(Acossados por uma
enxorrada de ideias de pacotilha e por uma campanha presidencial desvalorizada
pelo candidato com maior notoriedade, o artigo de Pacheco Pereira deste sábado marcará a semana que aí vem)
Sou dos que pensa que as consequências do ajustamento
austeritário da TROIKA sob a complacência amplificadora da coligação PSD – CDS que
foi imposta à sociedade portuguesa para lhe assegurar o regresso aos mercados não
podem ser compreendidas no quadro limitado dos efeitos desproporcionadamente
recessivos que foram infringidos à economia portuguesa. A compreensão dos
custos de todo o processo é fundamental para se contextualizar não só o
resultado das eleições de outubro, quer na componente da vitória com
significativa perda de eleitores da coligação Paf, quer na “derrota” do PS, mas
também para se entender as razões da saída parlamentar encontrada. É neste
campo que o artigo de Pacheco Pereira nos traz um contributo inestimável para
compreender esse processo, num registo e conteúdo que passarão no meu modesto
entender a ser incontornáveis para continuarmos a compreender os prolongamentos
de tudo isto.
A argumentação de JPP é curiosa, pois tudo se passa como
se a situação nos obrigasse a um retrocesso de modelos de compreensão das
clivagens políticas contemporâneas em Portugal e na Europa. Distingue assim
entre vitória ideológica e derrota política da direita após as eleições de
outubro e defende o indesejável regresso à clivagem direita – esquerda para
compreender a moldagem de pensamento que os processos de ajustamento (e o
português não fugiu à regra porque teve um governo entusiasta na sua aplicação
instrumental para mais largos voos. A inculcação desse pensamento, da qual o próprio
PS não escapou, assumiu várias formas, mas o mais incisivo nessa função foi o
da punição do viver acima das possibilidades, construído com o objetivo de
deixar fora dos motivos que conduziram ao descalabro toda uma outra série de factos,
personagens, desvarios e abusos. A inculcação das questões orçamentais, desprovidas
de uma adequada contextualização nas debilidades mais estruturais do País, do
seu nível de atraso que condiciona toda e qualquer perceção dos limites do
endividamento, pretendeu generalizar o não generalizável, afunilar alternativas
e soluções e os partidos socialistas e social-democratas cavaram a sua própria
sepultura ou agonia ao não resistirem a essa cantilena.

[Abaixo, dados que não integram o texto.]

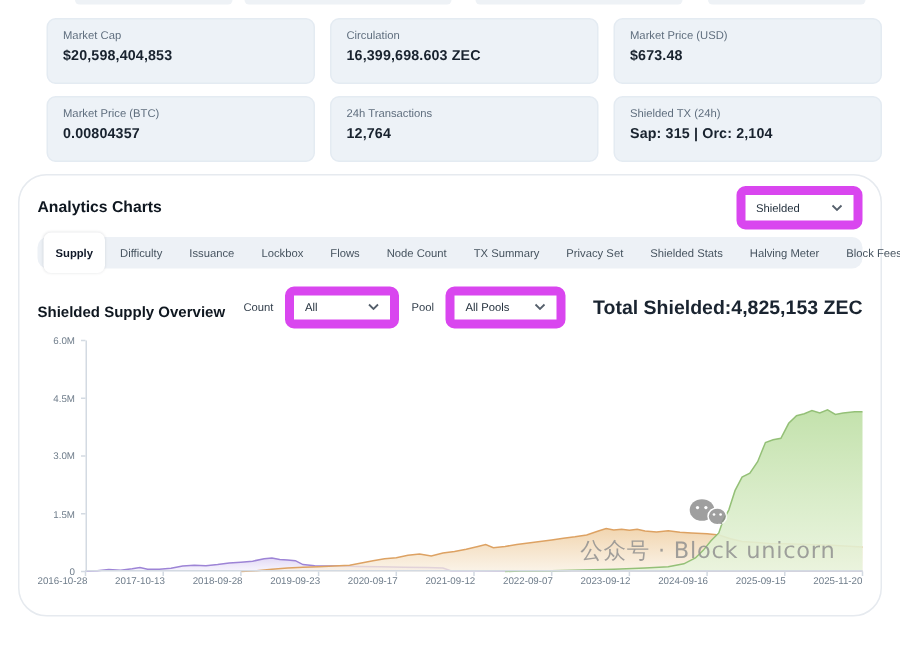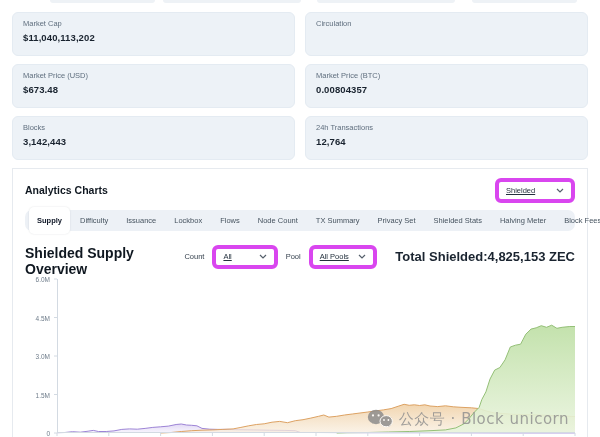--- a/index.html
+++ b/index.html
@@ -5,7 +5,7 @@
   html,body{margin:0;padding:0;background:#fff;}
   body{width:600px;height:437px;position:relative;font-family:"Liberation Sans",sans-serif;color:#18222e;overflow:hidden;}
   .sliver{position:absolute;top:0;height:3px;background:#eef2f6;border-radius:0 0 3px 3px;}
-  .stats{padding:12px 12px 0;display:grid;grid-template-columns:repeat(2,1fr);gap:8px 10px;}
+  .stats{padding:12px 12px 0;display:grid;grid-template-columns:repeat(3,1fr);gap:8px 10px;margin-left:19px;}
   .card{background:#edf2f7;border:1px solid #e4ebf2;border-radius:6px;padding:6px 10px 5px;height:31px;box-sizing:content-box;}
   .card .lbl{font-size:7.5px;color:#5f6e7e;line-height:1.2;}
   .card .val{font-size:9.5px;font-weight:bold;color:#18222e;margin-top:4px;letter-spacing:.1px;}

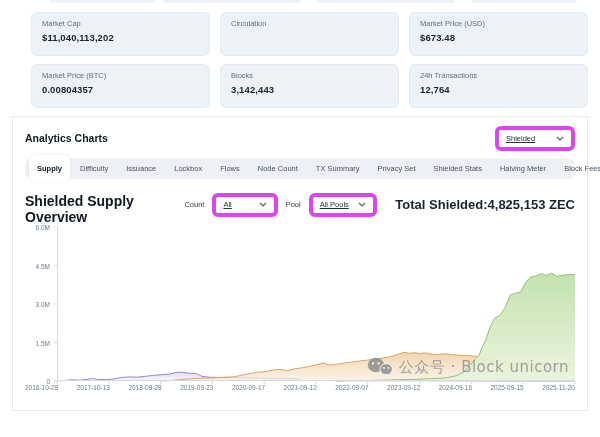--- a/index.html
+++ b/index.html
@@ -47,7 +47,7 @@
 <div class="stats">
   <div class="card">
     <div class="lbl">Market Cap</div>
-    <div class="val">$11,040,113,202</div>
+    <div class="val">$20,598,404,853</div>
   </div>
   <div class="card">
     <div class="lbl">Circulation</div>

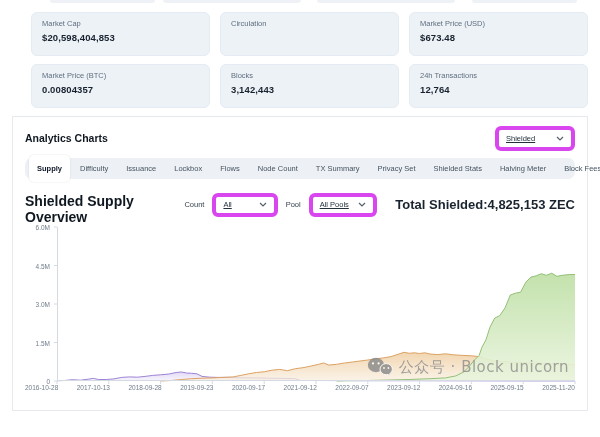--- a/index.html
+++ b/index.html
@@ -51,6 +51,7 @@
   </div>
   <div class="card">
     <div class="lbl">Circulation</div>
+    <div class="val">16,399,698.603 ZEC</div>
   </div>
   <div class="card">
     <div class="lbl">Market Price (USD)</div>

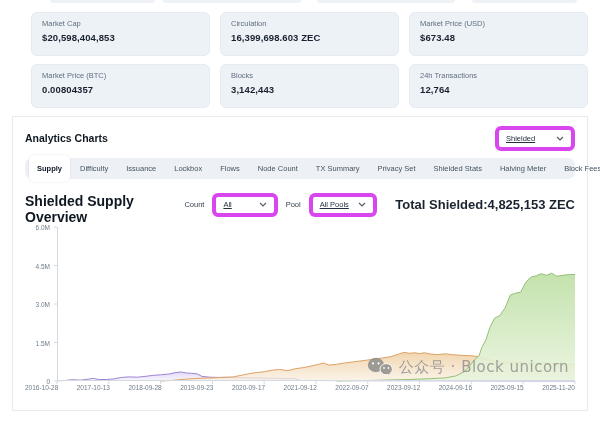--- a/index.html
+++ b/index.html
@@ -60,10 +60,6 @@
   <div class="card">
     <div class="lbl">Market Price (BTC)</div>
     <div class="val">0.00804357</div>
-  </div>
-  <div class="card">
-    <div class="lbl">Blocks</div>
-    <div class="val">3,142,443</div>
   </div>
   <div class="card">
     <div class="lbl">24h Transactions</div>

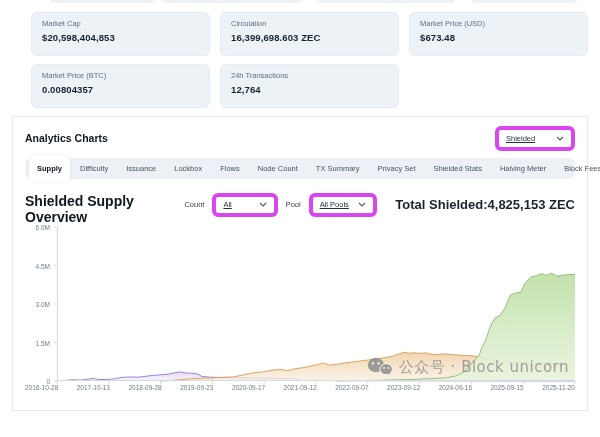--- a/index.html
+++ b/index.html
@@ -64,6 +64,10 @@
   <div class="card">
     <div class="lbl">24h Transactions</div>
     <div class="val">12,764</div>
+  </div>
+  <div class="card">
+    <div class="lbl">Shielded TX (24h)</div>
+    <div class="val">Sap: 315 | Orc: 2,104</div>
   </div>
 </div>
 

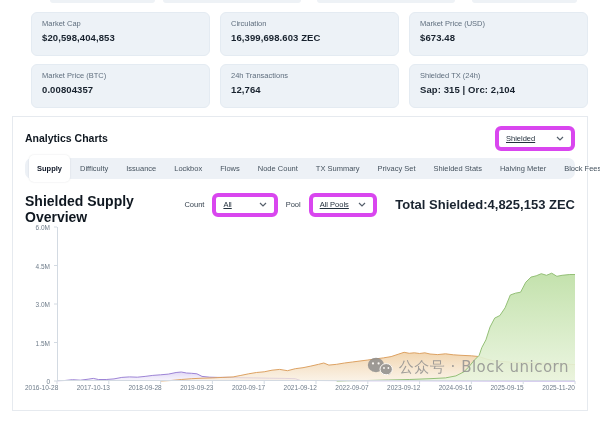--- a/index.html
+++ b/index.html
@@ -9,7 +9,7 @@
   .card{background:#edf2f7;border:1px solid #e4ebf2;border-radius:6px;padding:6px 10px 5px;height:31px;box-sizing:content-box;}
   .card .lbl{font-size:7.5px;color:#5f6e7e;line-height:1.2;}
   .card .val{font-size:9.5px;font-weight:bold;color:#18222e;margin-top:4px;letter-spacing:.1px;}
-  .panel{margin:8px 12px 0;border:1px solid #e6eaef;border-radius:0;padding:12px 12px 0;height:281px;position:relative;background:#fff;}
+  .panel{margin:8px 12px 0;border:1px solid #e6eaef;border-radius:19px;padding:12px 12px 0;height:281px;position:relative;background:#fff;}
   .panel-head{display:flex;align-items:center;height:18px;}
   .panel-title{font-size:10.5px;font-weight:bold;color:#0f1720;}
   .select{display:flex;align-items:center;justify-content:space-between;border:4px solid #d946ef;border-radius:6px;background:#fff;padding:3px 7px;font-size:7.5px;color:#23303d;gap:6px;text-decoration:underline;}

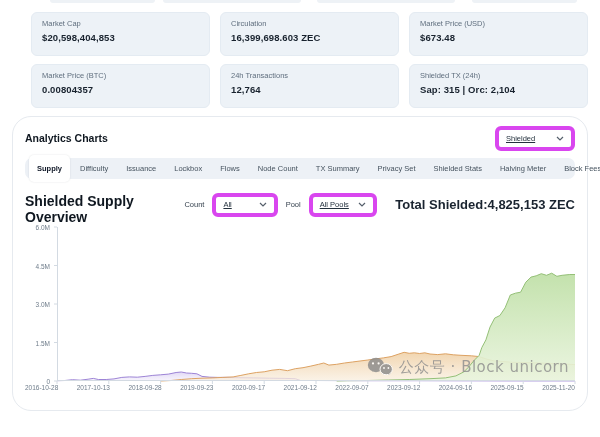--- a/index.html
+++ b/index.html
@@ -12,7 +12,7 @@
   .panel{margin:8px 12px 0;border:1px solid #e6eaef;border-radius:19px;padding:12px 12px 0;height:281px;position:relative;background:#fff;}
   .panel-head{display:flex;align-items:center;height:18px;}
   .panel-title{font-size:10.5px;font-weight:bold;color:#0f1720;}
-  .select{display:flex;align-items:center;justify-content:space-between;border:4px solid #d946ef;border-radius:6px;background:#fff;padding:3px 7px;font-size:7.5px;color:#23303d;gap:6px;text-decoration:underline;}
+  .select{display:flex;align-items:center;justify-content:space-between;border:6px solid #d946ef;border-radius:6px;background:#fff;padding:3px 7px;font-size:7.5px;color:#23303d;gap:6px;}
   .select.mode{margin-left:auto;width:58px;height:11px;}
   .tabbar{margin-top:11px;background:#edf1f6;border-radius:7px;padding:3px 4px;display:flex;gap:2px;align-items:center;height:15px;}
   .tab{font-size:7.5px;color:#46535f;padding:9px 8px;border-radius:5px;white-space:nowrap;cursor:pointer;}

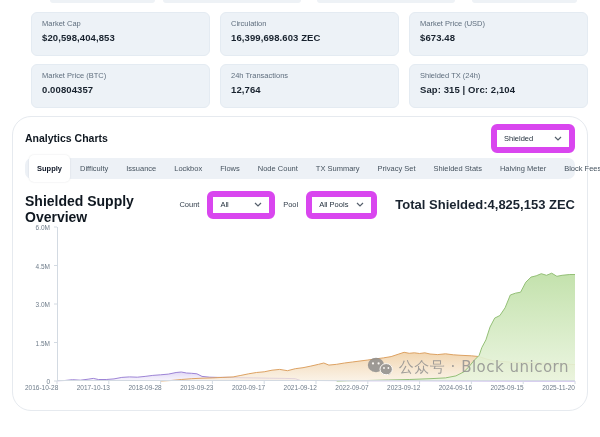--- a/index.html
+++ b/index.html
@@ -18,7 +18,7 @@
   .tab{font-size:7.5px;color:#46535f;padding:9px 8px;border-radius:5px;white-space:nowrap;cursor:pointer;}
   .tab.active{background:#fff;color:#101828;font-weight:bold;box-shadow:0 0 2px rgba(16,24,40,.12);}
   .chart-head{margin-top:17px;display:flex;align-items:center;gap:8px;height:17px;}
-  .chart-title{font-size:14px;font-weight:bold;color:#0f1720;margin-top:8px;}
+  .chart-title{font-size:10px;font-weight:bold;color:#0f1720;margin-top:8px;}
   .ctrl-lbl{font-size:7.5px;color:#333f4c;}
   .ctrl-lbl.year{margin-left:auto;}
   .select.sm{height:10px;}

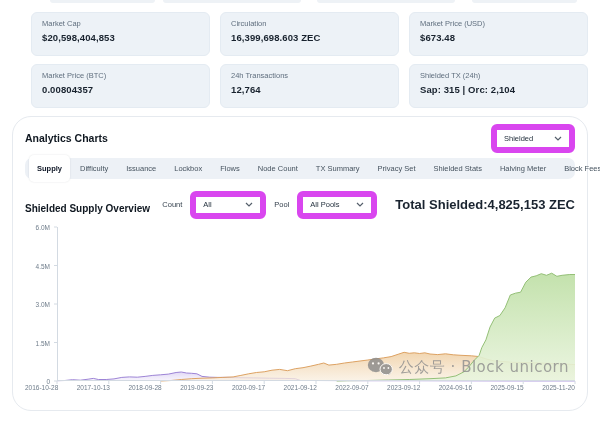--- a/index.html
+++ b/index.html
@@ -33,7 +33,7 @@
   .plot svg{position:absolute;left:0;top:0;overflow:visible;}
   .x-axis{position:absolute;left:0;right:0;top:157px;display:flex;justify-content:space-between;}
   .x-axis span{font-size:6.5px;color:#6e7c8a;white-space:nowrap;}
-  .watermark{position:absolute;right:6px;bottom:18px;display:flex;align-items:center;gap:6px;opacity:.82;}
+  .watermark{position:absolute;right:18px;bottom:18px;display:flex;align-items:center;gap:6px;opacity:.82;flex-direction:column;}
   .watermark .wm-text{font-size:15px;color:#8e8e8e;letter-spacing:.5px;font-family:"DejaVu Sans","Liberation Sans",sans-serif;}
 </style>
 </head>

Reivindicando-se da sua matriz social-democrata de raiz,
JPP insurge-se com a tomada de assalto da base ideológica do PSD, traduzida na
bondade com que Passos Coelho e o seu entorno mais imediato aceitaram complacentemente
a sua arrumação como direita. A arma letal do “quanto custa” passou a ser
discricionariamente limitada a certas alternativas que se querem combater e
ocultada sob a forma de que a Europa não o permite para outras causas.
Estou com JPP quando ele refere que uma grande parte das
reversões do acintosamente designado de “regoverno” por João Miguel Tavares conduzirá
apenas à recuperação de pequenas conquistas social-democratas e até democrata-
cristãs, numa linha de recentramento fundamental para que a sociedade
portuguesa possa respirar e que possam nela ter sentido outros arranjos políticos
parlamentares. Por isso, nos próximos tempos será crucial distinguir entre
reversões sem impacto orçamental e reversões a ter em conta nesse impacto
orçamental. Isto não significa estarmos também inculcados pela arma letal e
castradora do “quanto custa”. Não é isso. É que temos de ter em conta que uma
grande parte do universo para o qual a arma do “quanto custa” não é
desembainhada está em derrocada e para ser saneado vai produzir um longo e
tremendo impacto orçamental. E a verdadeira tragédia é que uma grande parte das
reversões que poderiam ter almofada de recursos com um mais desassombrado padrão
de escolhas públicas tem essa almofada comprometida pelos desvarios do outro
universo. A contenção e o rigor de bisturi que tudo isto vai implicar, ao mesmo
tempo que têm que ser superados os sorrisinhos cínicos do Eurogrupo ou do
Conselho Europeu, é tarefa de grande envergadura para a qual gostaria de ter a
certeza (que não tenho) que Governo e acordo parlamentar a tenham bem apreendido.
E, já agora, convinha acertar nas reversões que não têm
impacto orçamental. A da educação parece não ter começado bem, mesmo que bem-intencionada
e prosseguindo orientações compreensíveis.